Месть — блюдо, которое подают холодным. Холодец, паштет, окорочок на худой конец. Вариантов, как врагов приготовить, полно. Главное — не торопиться.
…
— Кто ходит в гости по утрам, тот поступает мудро.
— Шшш…ххххрррр…
— То там сто грамм, то сям сто грамм, на то оно и утро!
— Заткнись!
Подушка, брошенная в меня Штефаном, улетела в дальний угол спальни, а я продолжил его доставать. Время — деньги. С тех пор (две недели назад), как я узнал, сколько (охуеть, реально, просто охуеть сколько!) за меня Штефан заплатил, покой ему только снился. Я перебрался в его покои и в его постель (без секса! ночные обнимашки, утреннее взаимное дрочилово и случайные поцелуйчики не в счет) и загрузил заданиями по самые ноздри.

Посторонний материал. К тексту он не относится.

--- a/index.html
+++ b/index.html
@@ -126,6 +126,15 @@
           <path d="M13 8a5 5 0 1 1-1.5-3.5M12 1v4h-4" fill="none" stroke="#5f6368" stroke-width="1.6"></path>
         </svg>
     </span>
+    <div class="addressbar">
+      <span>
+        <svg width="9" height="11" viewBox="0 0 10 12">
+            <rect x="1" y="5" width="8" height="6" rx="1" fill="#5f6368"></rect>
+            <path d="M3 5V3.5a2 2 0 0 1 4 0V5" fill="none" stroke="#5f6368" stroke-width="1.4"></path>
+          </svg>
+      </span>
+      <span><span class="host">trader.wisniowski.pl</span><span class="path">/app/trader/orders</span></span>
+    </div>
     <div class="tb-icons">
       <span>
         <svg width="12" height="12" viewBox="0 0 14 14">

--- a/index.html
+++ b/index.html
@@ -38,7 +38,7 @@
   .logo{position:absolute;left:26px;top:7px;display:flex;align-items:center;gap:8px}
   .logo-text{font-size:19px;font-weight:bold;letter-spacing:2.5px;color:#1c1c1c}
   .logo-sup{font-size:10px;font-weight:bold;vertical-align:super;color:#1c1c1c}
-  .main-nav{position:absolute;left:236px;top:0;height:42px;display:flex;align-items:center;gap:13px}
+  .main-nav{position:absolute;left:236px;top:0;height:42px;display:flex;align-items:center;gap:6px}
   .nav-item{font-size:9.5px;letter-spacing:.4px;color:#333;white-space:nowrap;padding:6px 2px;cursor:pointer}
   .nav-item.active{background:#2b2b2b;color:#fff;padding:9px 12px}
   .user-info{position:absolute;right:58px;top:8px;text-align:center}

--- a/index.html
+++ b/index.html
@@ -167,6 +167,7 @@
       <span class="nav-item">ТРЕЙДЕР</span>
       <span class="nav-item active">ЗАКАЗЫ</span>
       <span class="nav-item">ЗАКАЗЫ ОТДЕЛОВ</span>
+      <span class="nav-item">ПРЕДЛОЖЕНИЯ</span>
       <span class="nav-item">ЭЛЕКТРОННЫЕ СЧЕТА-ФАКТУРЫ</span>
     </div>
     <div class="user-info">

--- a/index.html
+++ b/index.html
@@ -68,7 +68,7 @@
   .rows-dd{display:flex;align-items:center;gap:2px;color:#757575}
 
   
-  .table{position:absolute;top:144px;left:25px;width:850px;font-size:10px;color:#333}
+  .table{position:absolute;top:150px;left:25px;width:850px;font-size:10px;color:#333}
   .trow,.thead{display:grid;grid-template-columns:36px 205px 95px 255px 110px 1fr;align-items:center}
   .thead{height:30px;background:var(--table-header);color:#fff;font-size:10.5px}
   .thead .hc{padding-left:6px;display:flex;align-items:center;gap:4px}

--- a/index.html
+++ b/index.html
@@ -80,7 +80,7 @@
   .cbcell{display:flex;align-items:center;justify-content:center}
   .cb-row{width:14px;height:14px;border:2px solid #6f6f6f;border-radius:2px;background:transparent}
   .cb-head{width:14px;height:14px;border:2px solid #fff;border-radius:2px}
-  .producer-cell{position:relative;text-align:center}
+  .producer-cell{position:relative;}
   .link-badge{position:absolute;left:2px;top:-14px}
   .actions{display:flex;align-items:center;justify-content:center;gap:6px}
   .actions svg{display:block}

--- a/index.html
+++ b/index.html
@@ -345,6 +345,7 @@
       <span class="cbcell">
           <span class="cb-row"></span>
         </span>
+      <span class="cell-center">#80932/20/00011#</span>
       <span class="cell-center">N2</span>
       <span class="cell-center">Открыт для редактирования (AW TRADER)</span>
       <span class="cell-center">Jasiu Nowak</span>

В том, что рано или поздно я сотру с лица планеты гниду, продавшую родное семя с молотка, я не сомневался ни секунды. Но это потом. После того, как верну Штефану все до последней копейки, и после того, как Его Величество лично попросит у меня за участие в аукционе прощения. Я княжич, а не сексуальный раб! Он кровью умоется, но это признает, и никакие маги его не спасут. Владельца публичного дома я решил оставить в покое. В конце концов, Ян был красивым, похотливым и абсолютно безмозглым пиклюком — самое оно для работы в публичном доме. Меня в очередной раз передернуло при мысли, что я мог оказаться не в любящих руках терпеливого лорда Церберуса, а… Тьфу!
Я силой заставил себя думать о другом. В частности, о не желающем просыпаться Штефане, который разлегся поперек кровати на животе и откровенно на меня забил. Теоретически можно было оставить его в покое еще на пару часов (он закончил очередной эксперимент в лаборатории в три ночи), но практически мне не терпелось отвлечься от кровожадных мыслей и словить кайф от катания с горки. Рано утром заинтригованный донельзя Маннер выдал мне горнолыжные костюмы, а столяр — борд и лыжи, переделанные под моим чутким руководством в горные из тех, на которых народ на охоту по глубокому снегу ходил.